I had a choice - take one of my working 7200.10 drives apart to figure out how to remove the preamp module or ask the experts who have already done that. Thanks for the help.

For the record, I do prefer truth in advertising.

I don't have a problem charging a relatively low fee for a straight image job that requires literally 5 minutes of my attention. Besides, that fee is going up once I reach certain targets. I view it as a loss leader item that just happens to be profitable. My fees for firmware recovery and physical recovery are probably in-line with yours. I usually get those clients signed on a broad support agreement valued at several thousand dollars annually to ensure they don't go through the agony of no support again.

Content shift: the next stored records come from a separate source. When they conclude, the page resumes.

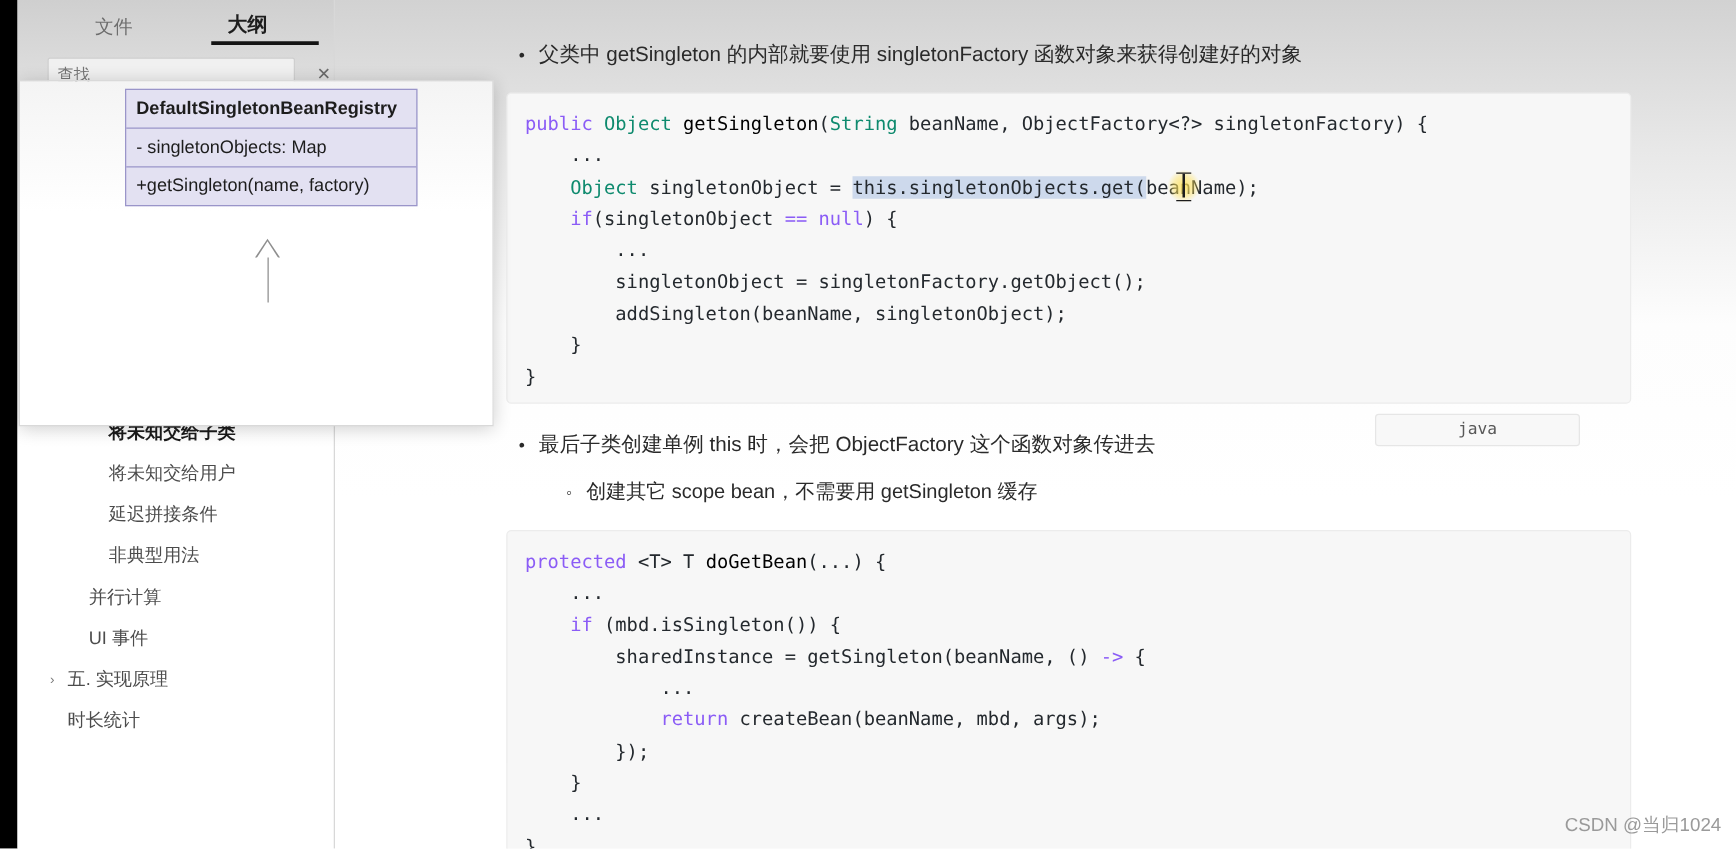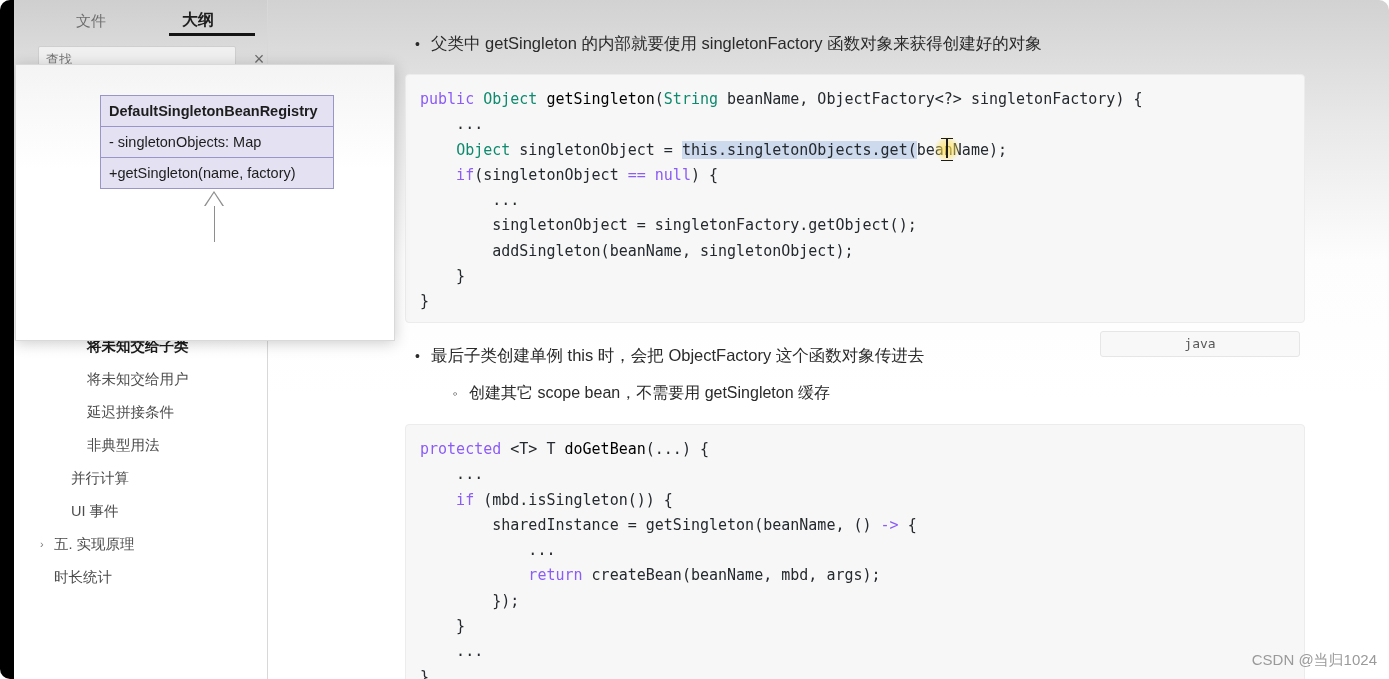--- a/index.html
+++ b/index.html
@@ -14,7 +14,6 @@
     width: 1389px; height: 679px;
     background: linear-gradient(to bottom, #d2d2d2 0px, #e8e8e8 120px, #fdfdfd 260px, #ffffff 400px);
     overflow: hidden;
-    border-radius: 10px;
   }
 
   

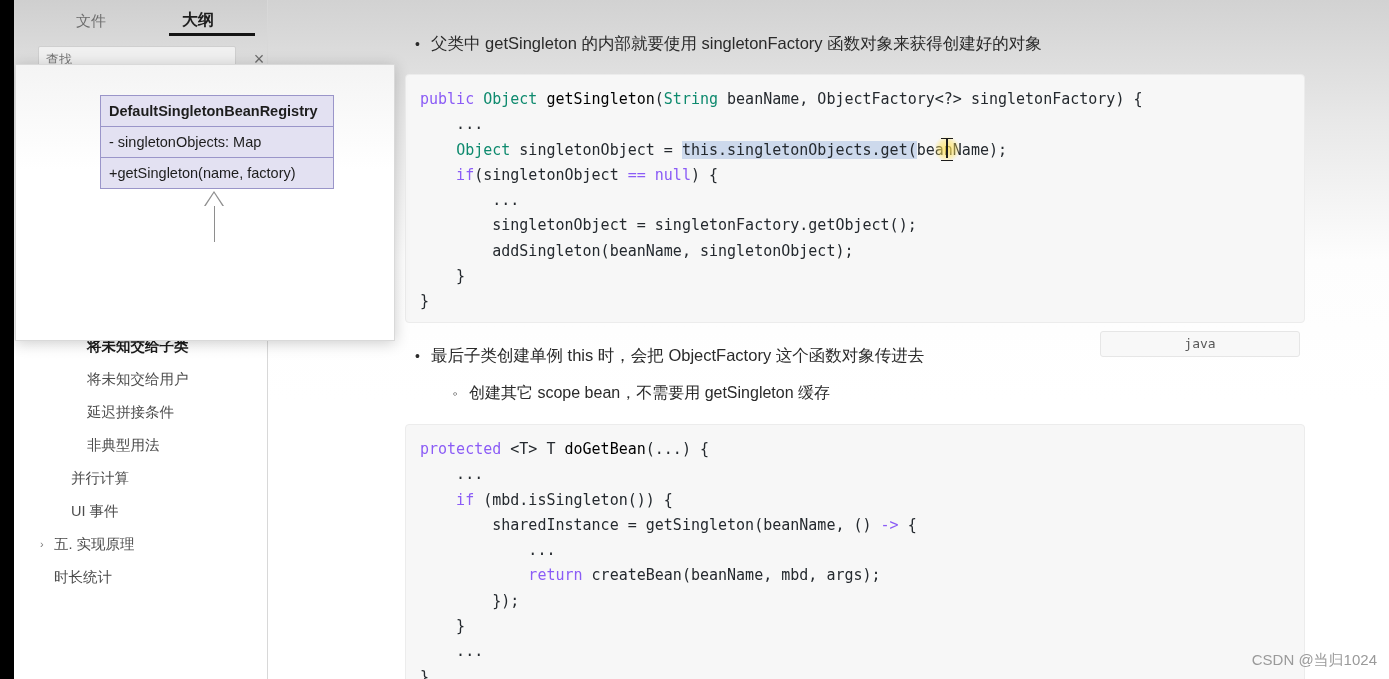--- a/index.html
+++ b/index.html
@@ -317,7 +317,7 @@
 
   <div class="overlay">
 
-    <div class="uml-box" style="left:84px; top:30px; width:234px;">
+    <div class="uml-box" style="left:84px; top:6px; width:234px;">
       <div class="uml-row title">DefaultSingletonBeanRegistry</div>
       <div class="uml-row uml-sep">- singletonObjects: Map</div>
       <div class="uml-row uml-sep">+getSingleton(name, factory)</div>

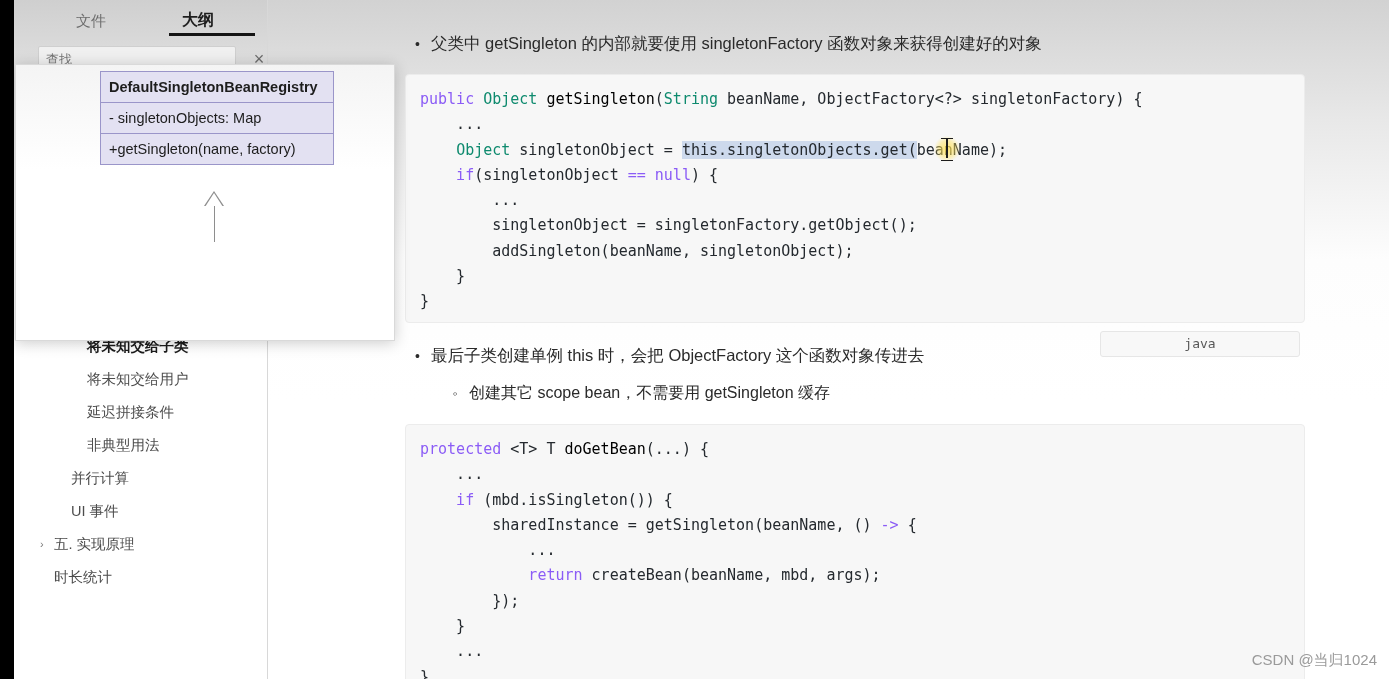--- a/index.html
+++ b/index.html
@@ -127,7 +127,7 @@
   }
   .lang-badge {
     position: absolute;
-    width: 200px; height: 26px;
+    width: 164px; height: 26px;
     background: #f8f8f8;
     border: 1px solid #e6e6e6;
     border-radius: 3px;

I do refuse certain projects if they look like they'll need equipment and/or skills that I do not yet possess.
My clean bench is located off-site several miles away. Though I could operate an office, I prefer not to have an extra $2000/mo in expenses for an office that only serves to create an image of a larger company. There are better ways to market a business. That money is much better spent on tools, training, R&D, and marketing. If you had that opportunity to slash your costs, would you not take it?

I also appreciate the movie review.

You, of course, do realize that the data on those drives has long since been recovered and they are from my donor stack. I could just as easily point to a stack, but that's boring. The video is not my best work (for one thing, my camera needs its heads replaced, hence the annoying dropouts, so it's in the shop), but it does the job exactly as intended. What's important is that my customers are happy. It's far more powerful to have a customer's reference on video than as text.